START Supplied data

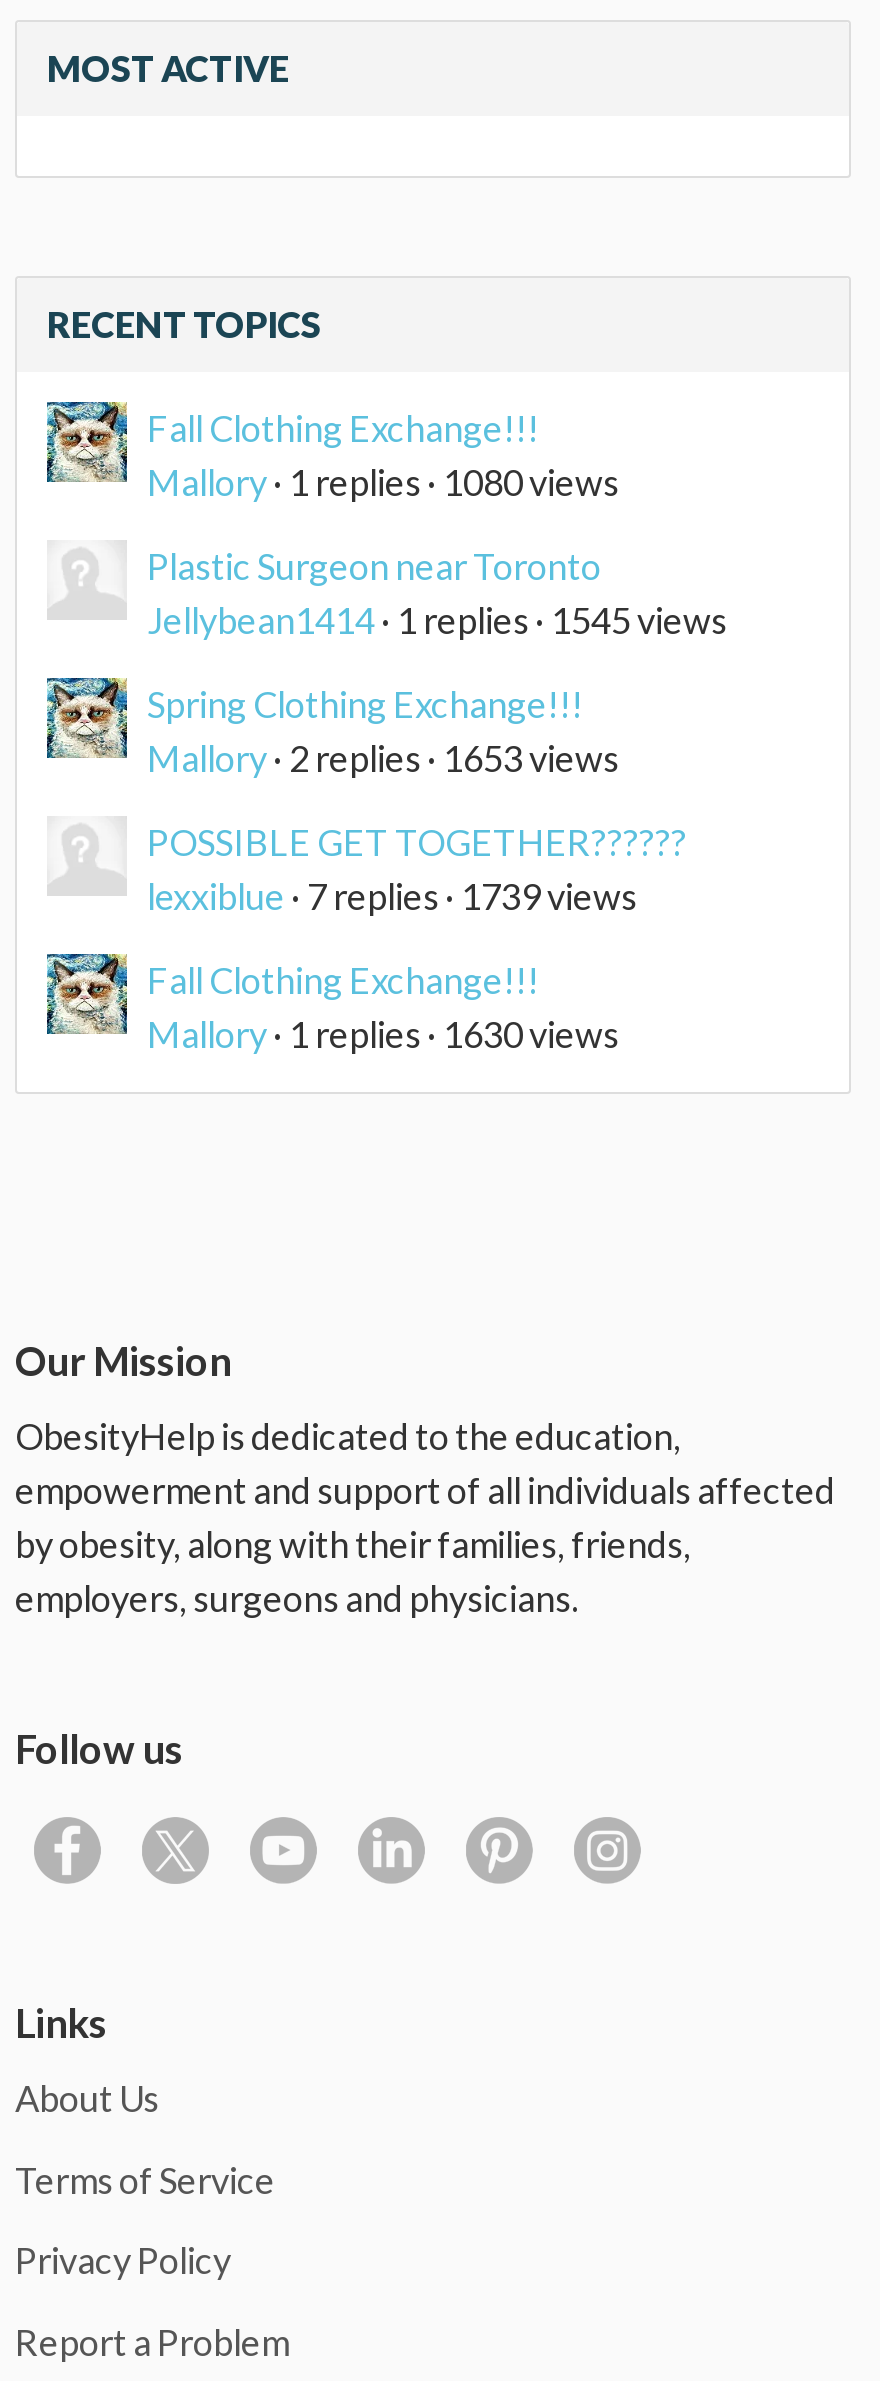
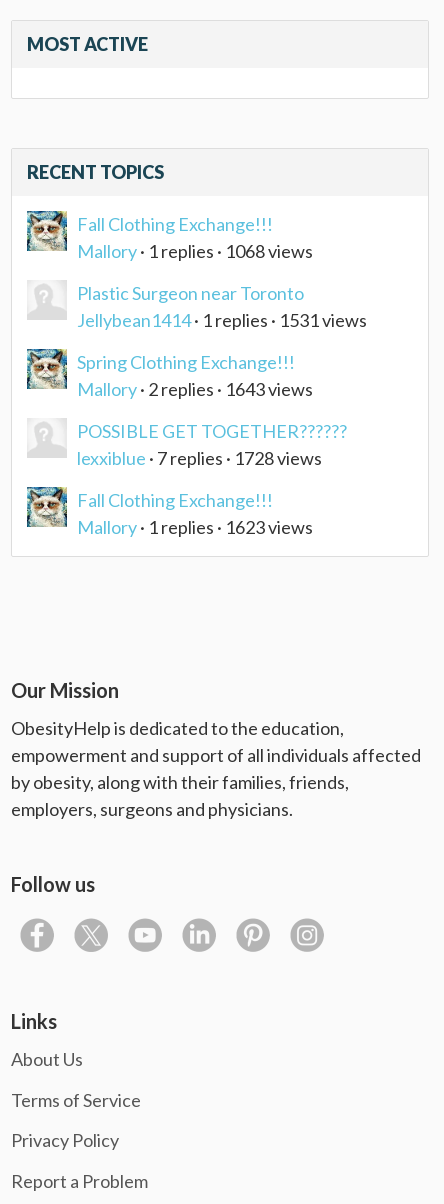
[147,460,619,504] Mallory · 1 replies · 1080 views -> [77,240,313,262] Mallory · 1 replies · 1068 views
[147,598,727,642] Jellybean1414 · 1 replies · 1545 views -> [77,309,367,331] Jellybean1414 · 1 replies · 1531 views
[147,736,619,780] Mallory · 2 replies · 1653 views -> [77,378,313,400] Mallory · 2 replies · 1643 views
[147,874,637,918] lexxiblue · 7 replies · 1739 views -> [77,447,322,469] lexxiblue · 7 replies · 1728 views
[147,1012,619,1056] Mallory · 1 replies · 1630 views -> [77,516,313,538] Mallory · 1 replies · 1623 views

END Supplied data

Every record above should be duplicated precisely, with the images removed.

[147,460,619,504] Mallory · 1 replies · 1080 views -> [77,240,313,262] Mallory · 1 replies · 1068 views
[147,598,727,642] Jellybean1414 · 1 replies · 1545 views -> [77,309,367,331] Jellybean1414 · 1 replies · 1531 views
[147,736,619,780] Mallory · 2 replies · 1653 views -> [77,378,313,400] Mallory · 2 replies · 1643 views
[147,874,637,918] lexxiblue · 7 replies · 1739 views -> [77,447,322,469] lexxiblue · 7 replies · 1728 views
[147,1012,619,1056] Mallory · 1 replies · 1630 views -> [77,516,313,538] Mallory · 1 replies · 1623 views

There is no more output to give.